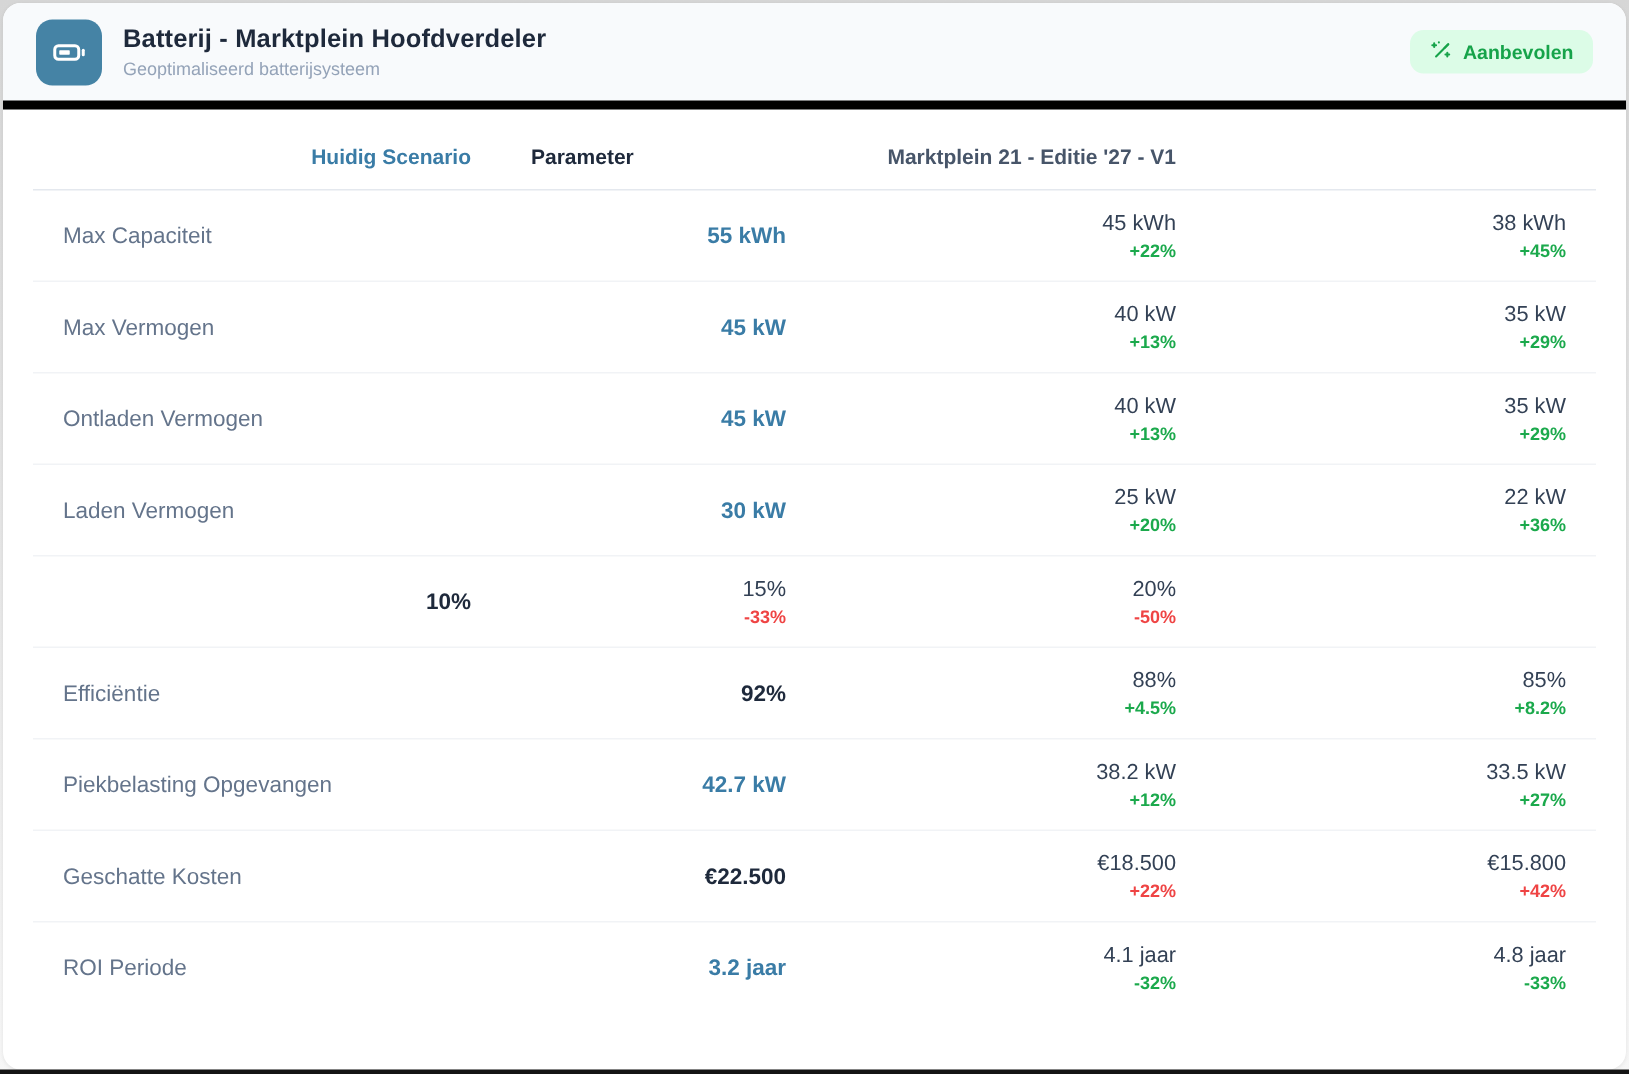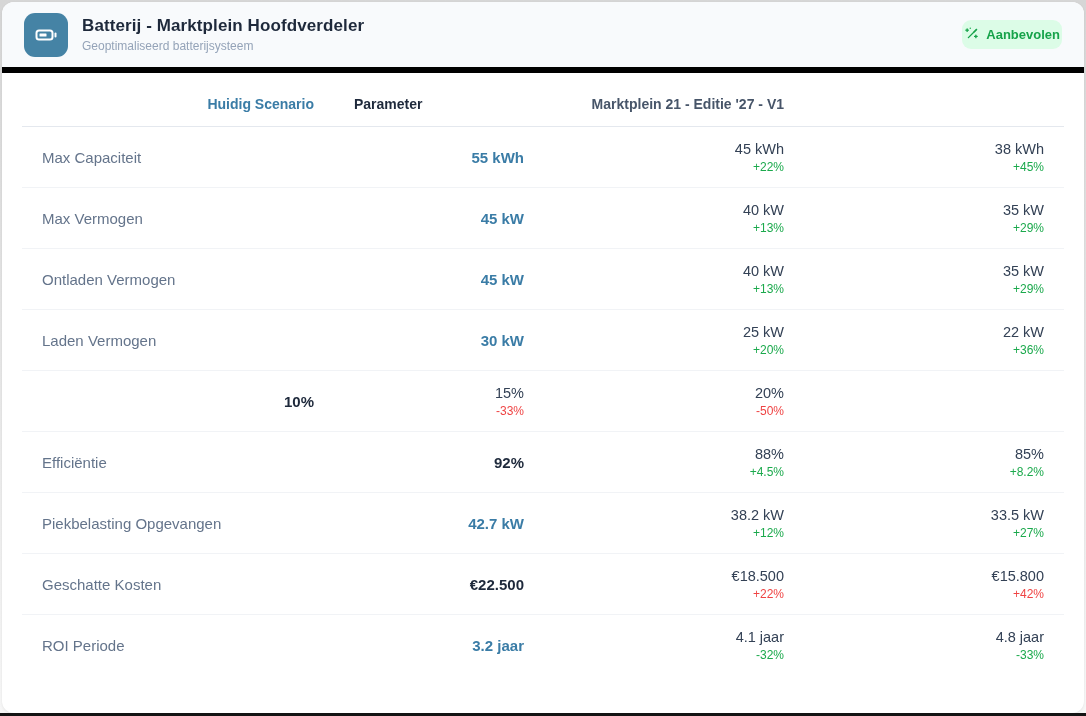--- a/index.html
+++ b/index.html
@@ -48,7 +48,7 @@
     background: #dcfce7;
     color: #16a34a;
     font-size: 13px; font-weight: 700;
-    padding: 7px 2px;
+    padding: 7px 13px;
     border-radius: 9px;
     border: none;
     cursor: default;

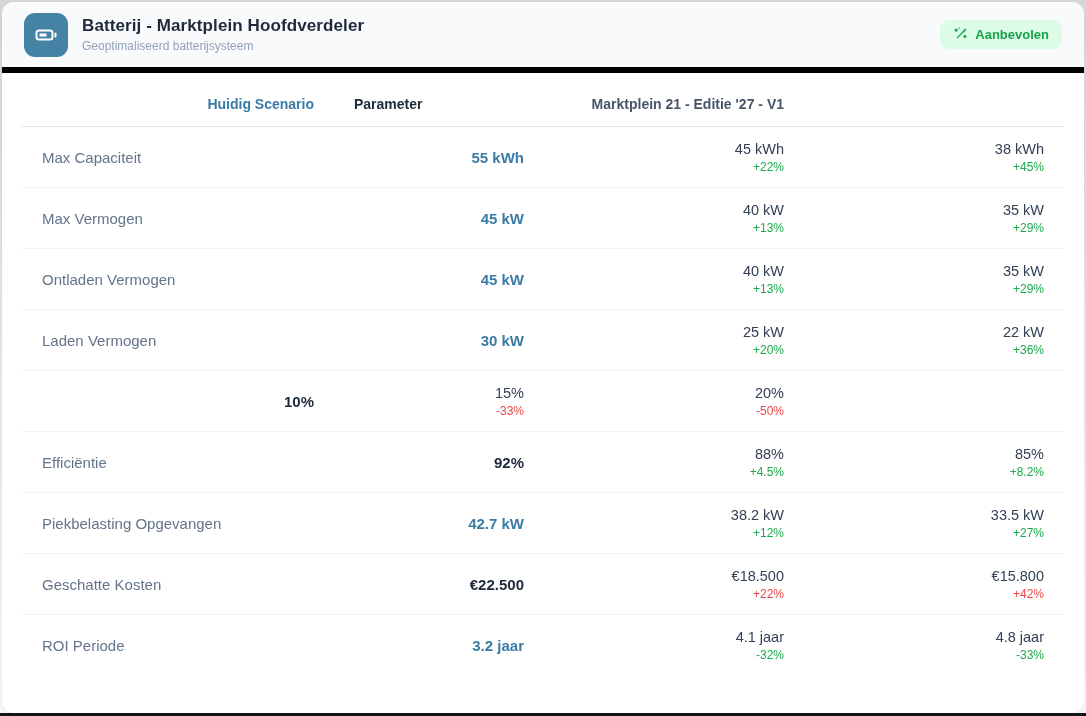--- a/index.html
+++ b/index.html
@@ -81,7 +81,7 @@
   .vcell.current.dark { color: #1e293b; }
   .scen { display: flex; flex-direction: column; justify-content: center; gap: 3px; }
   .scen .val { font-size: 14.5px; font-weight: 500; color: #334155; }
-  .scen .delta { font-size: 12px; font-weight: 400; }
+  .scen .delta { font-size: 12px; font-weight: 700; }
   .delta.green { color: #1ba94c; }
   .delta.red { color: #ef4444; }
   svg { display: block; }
========================
Which lines contain "scen"? Copy each of them from the listing.

§ **Answer area**:
   .scen { display: flex; flex-direction: column; justify-content: center; gap: 3px; }
   .scen .val { font-size: 14.5px; font-weight: 500; color: #334155; }
-  .scen .delta { font-size: 12px; font-weight: 400; }
+  .scen .delta { font-size: 12px; font-weight: 700; }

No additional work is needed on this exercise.